■ Data provided:
• • • • • • •

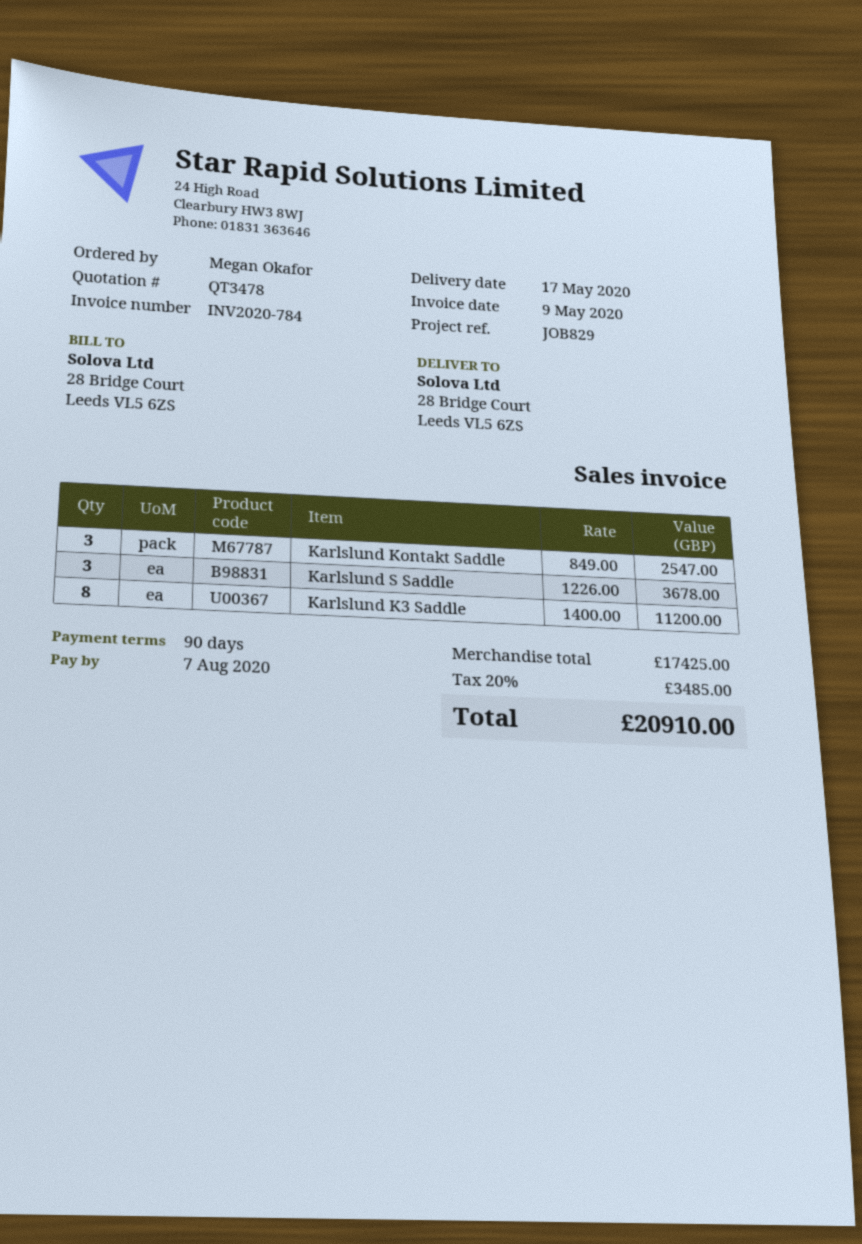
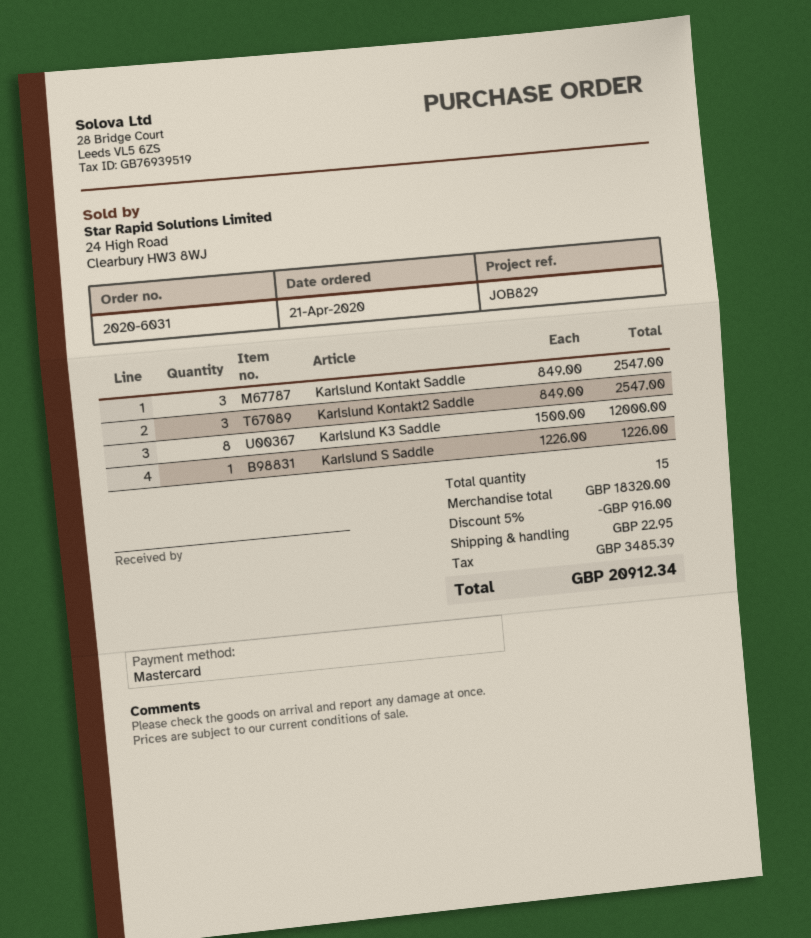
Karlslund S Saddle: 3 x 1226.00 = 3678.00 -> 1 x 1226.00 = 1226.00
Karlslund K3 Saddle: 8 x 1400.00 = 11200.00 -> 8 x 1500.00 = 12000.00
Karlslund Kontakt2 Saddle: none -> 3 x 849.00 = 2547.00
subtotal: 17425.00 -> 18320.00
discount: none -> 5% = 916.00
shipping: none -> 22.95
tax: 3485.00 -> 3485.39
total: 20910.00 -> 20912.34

• • • • • • •

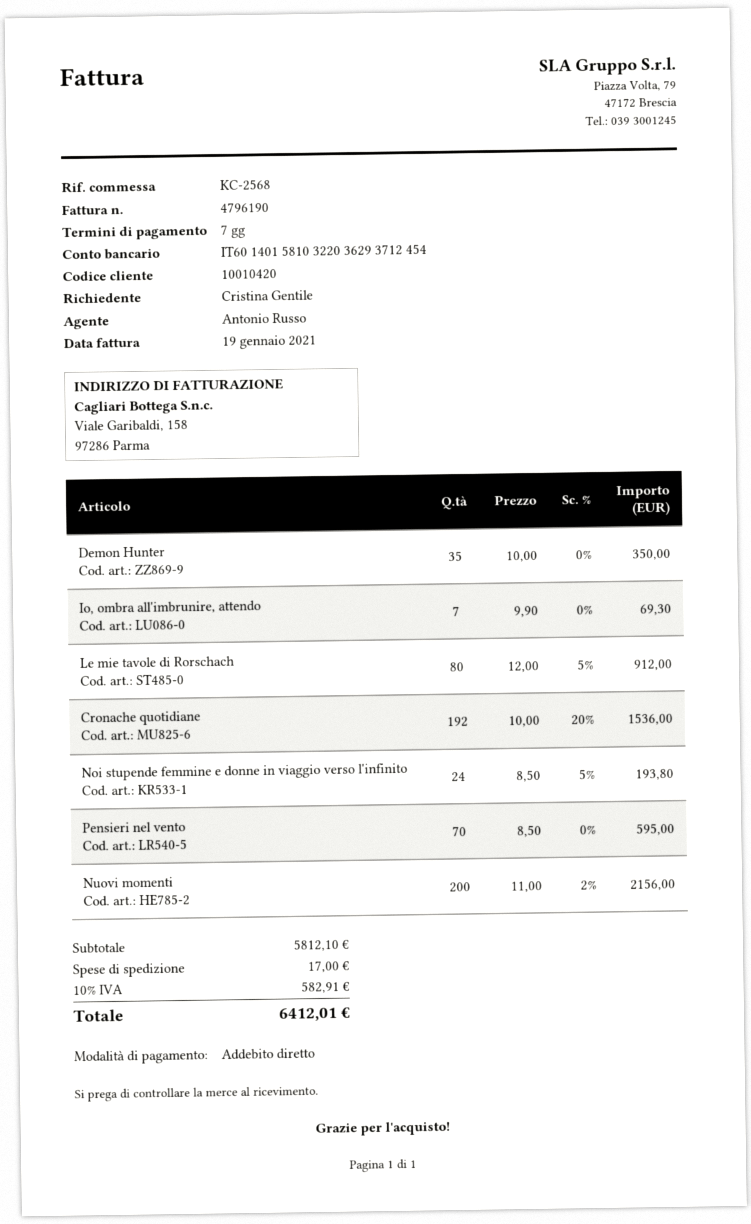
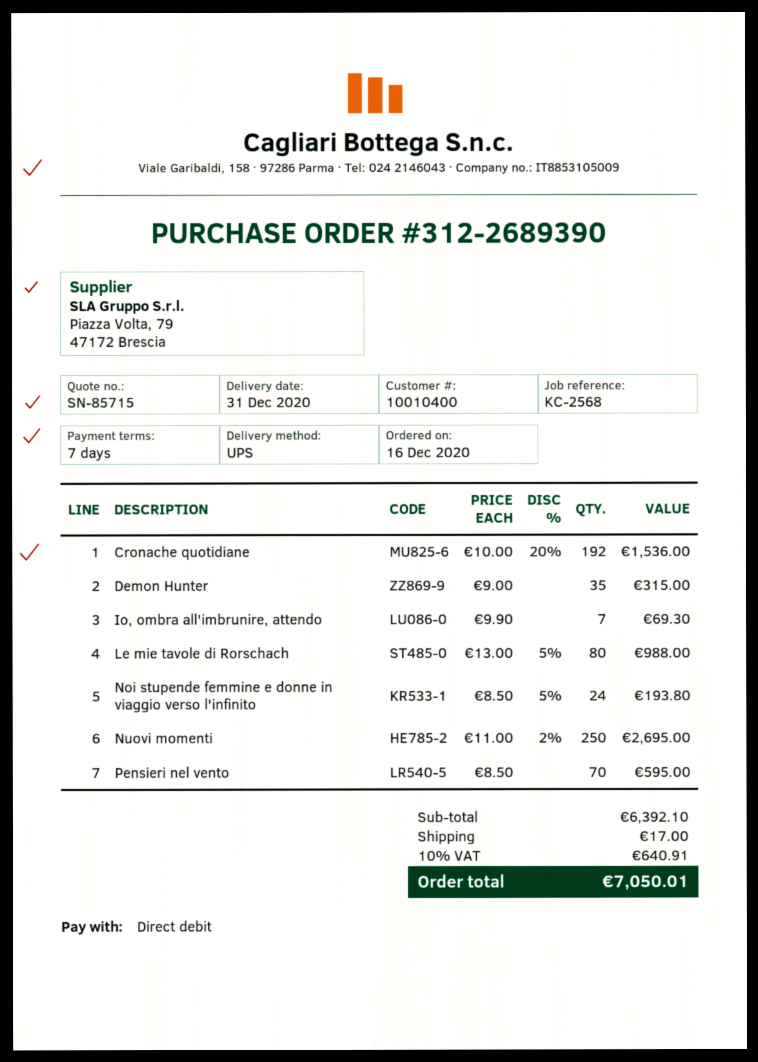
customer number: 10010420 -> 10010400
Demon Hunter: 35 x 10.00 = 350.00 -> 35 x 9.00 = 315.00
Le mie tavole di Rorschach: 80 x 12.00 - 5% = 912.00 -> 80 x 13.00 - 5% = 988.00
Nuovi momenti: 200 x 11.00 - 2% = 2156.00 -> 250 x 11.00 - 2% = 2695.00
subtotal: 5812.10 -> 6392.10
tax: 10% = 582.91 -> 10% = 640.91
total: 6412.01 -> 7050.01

• • • • • • •

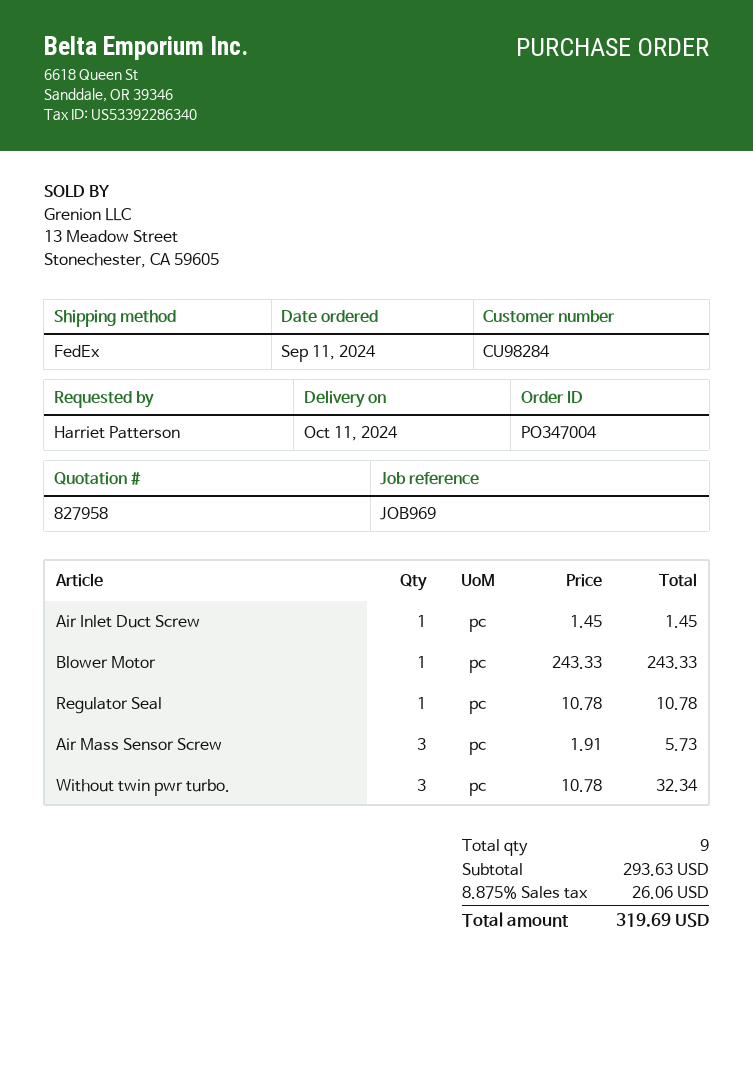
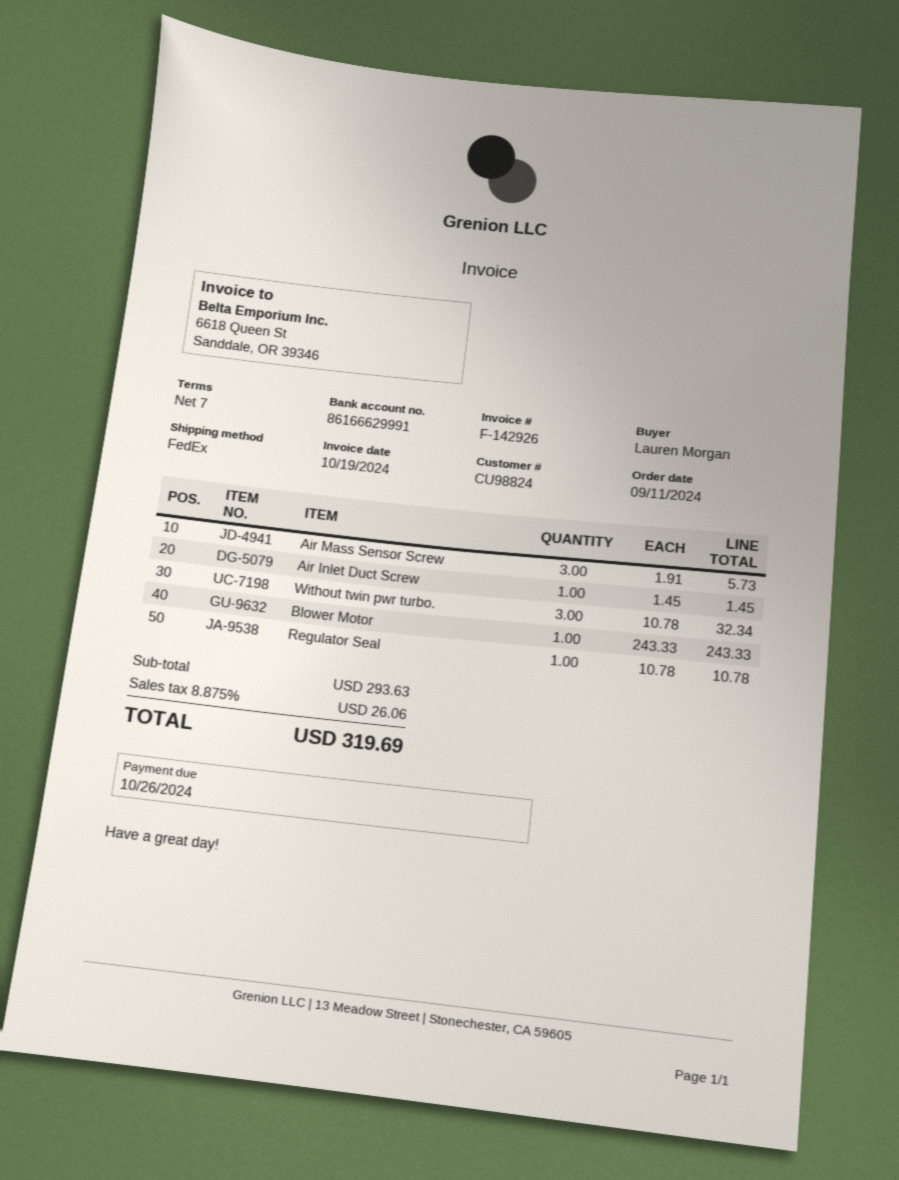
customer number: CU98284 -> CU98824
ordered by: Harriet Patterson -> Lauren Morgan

• • • • • • •

■ Problem statement:
Tally the lines of the records above that contain the word "subtotal". Give only the total.

■ Exercise result:
2